Why there could be no discount at all
“Mirroring the downward trajectory in the global market, price estimates are in freefall. Just last week, the S&P Platts market was left reeling from a precipitous $7/Bbls drop. Furthermore, the PKR/USD exchange rate plays a pivotal role in exacerbating this decline,” expounds Danish Rasool, Senior Manager of Strategic Planning & Commercial at Pakistan Refinery Limited. Yet, due to escalating tensions in the Middle East, global crude prices have skyrocketed by 5% overnight. Unless tensions deescalate, all of last week’s forecasts could be rendered obsolete as crude rebounds to its 2023 zenith from the previous month.

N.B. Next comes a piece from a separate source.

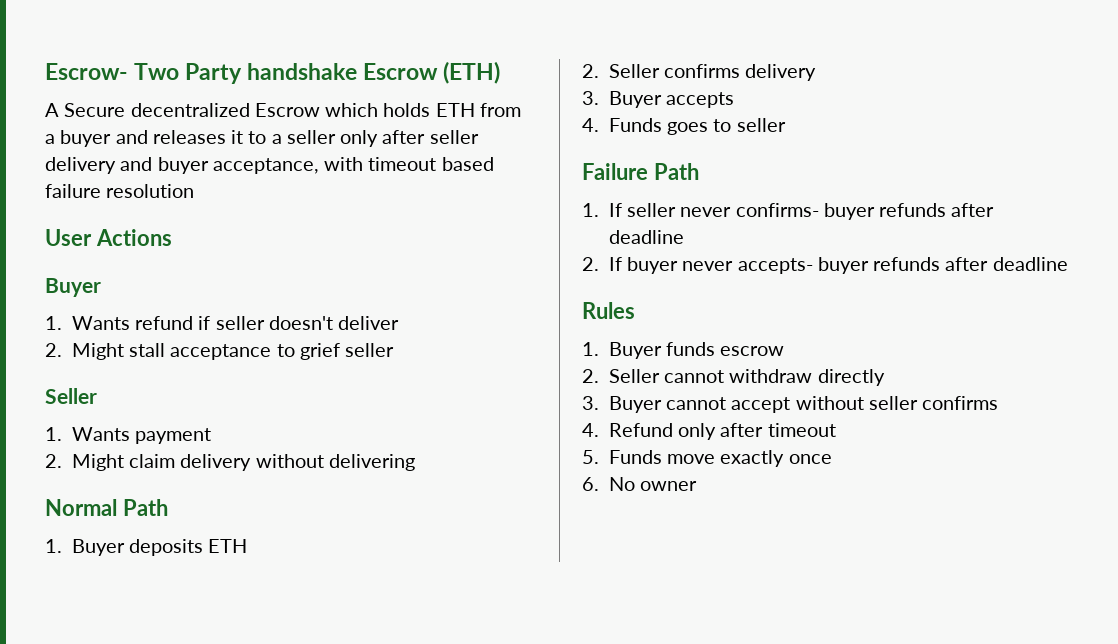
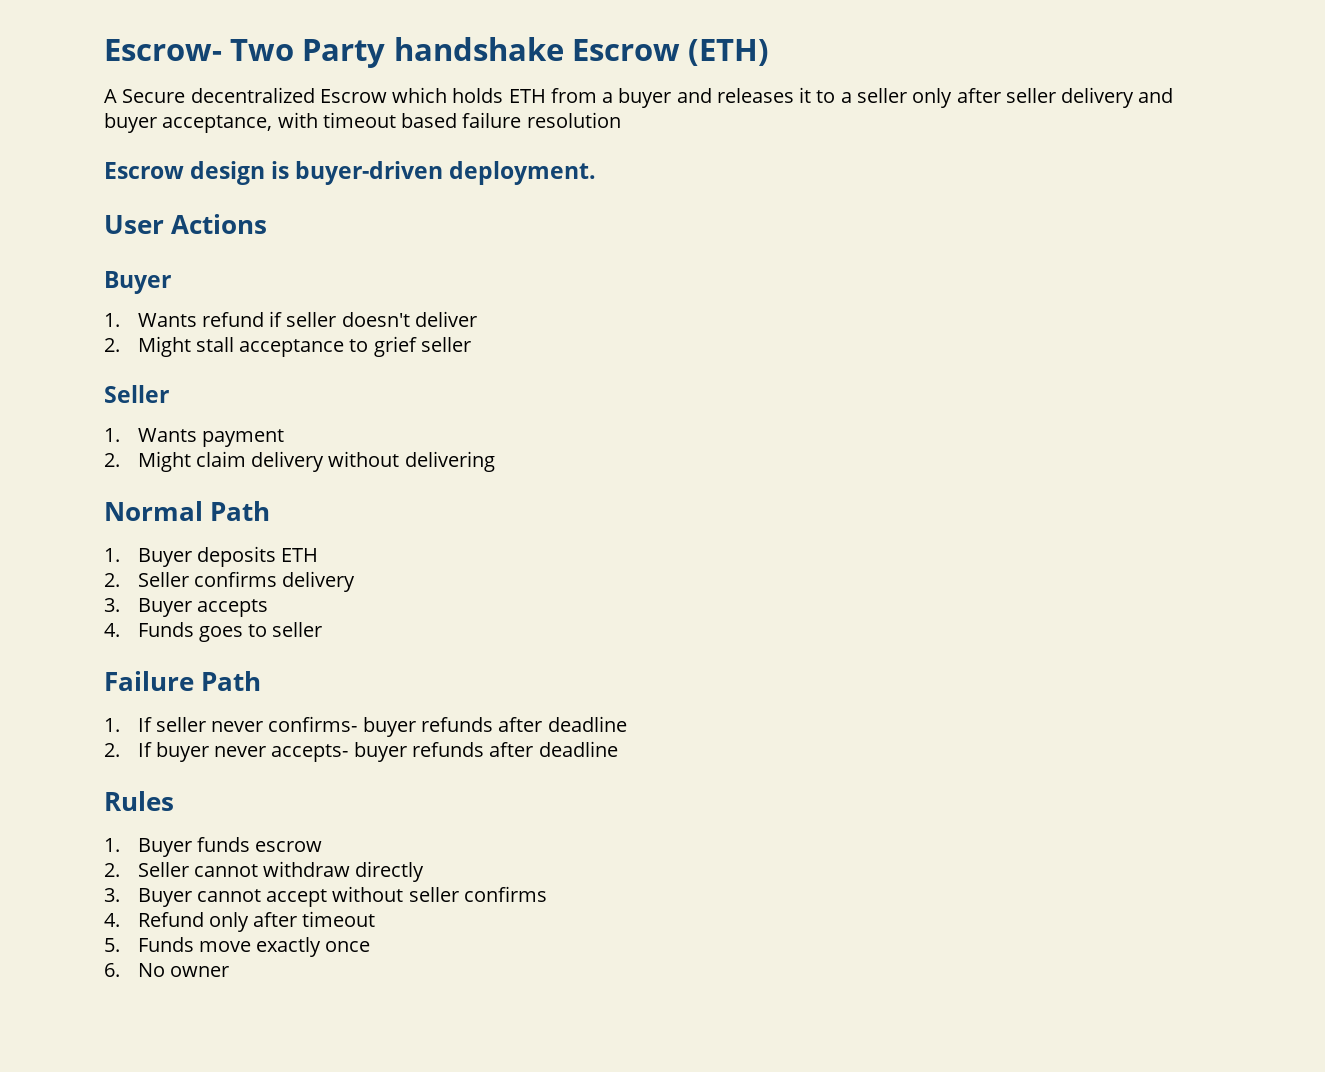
+ Escrow design is buyer-driven deployment.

However, as Rasool astutely observes, the Rupee appears to be on a tear. Uncharacteristically, it seems impervious to global events. If it continues its current trajectory, we might anticipate some respite come Sunday. But this relief is contingent upon the Government passing on the savings to consumers – a prospect that is far from certain.
The sales tax currently stands at zero, having been completely abolished in early 2022. At full rate, it would amount to approximately Rs 50 if applied at current prices. The state’s coffers are not as flush as they would prefer, and reinstating the sales tax could provide some much-needed financial padding.
“In the past, it would have been challenging for provinces to demand an imposition of the sales tax due to the soaring prices. However, under current circumstances, provinces could potentially be accommodated and sales tax fully or partially reinstated,” explains Zeeshan Tayyeb, Group Chief Operating Officer at Gas & Oil Pakistan.
“This also serves as a convenient mechanism that could be employed to maintain price stability by adjusting the sales tax biweekly and keeping prices static – that is, imposing sales tax now and keeping prices unchanged. And subsequently reducing the sales tax rate when prices surge again,” Tayyeb adds.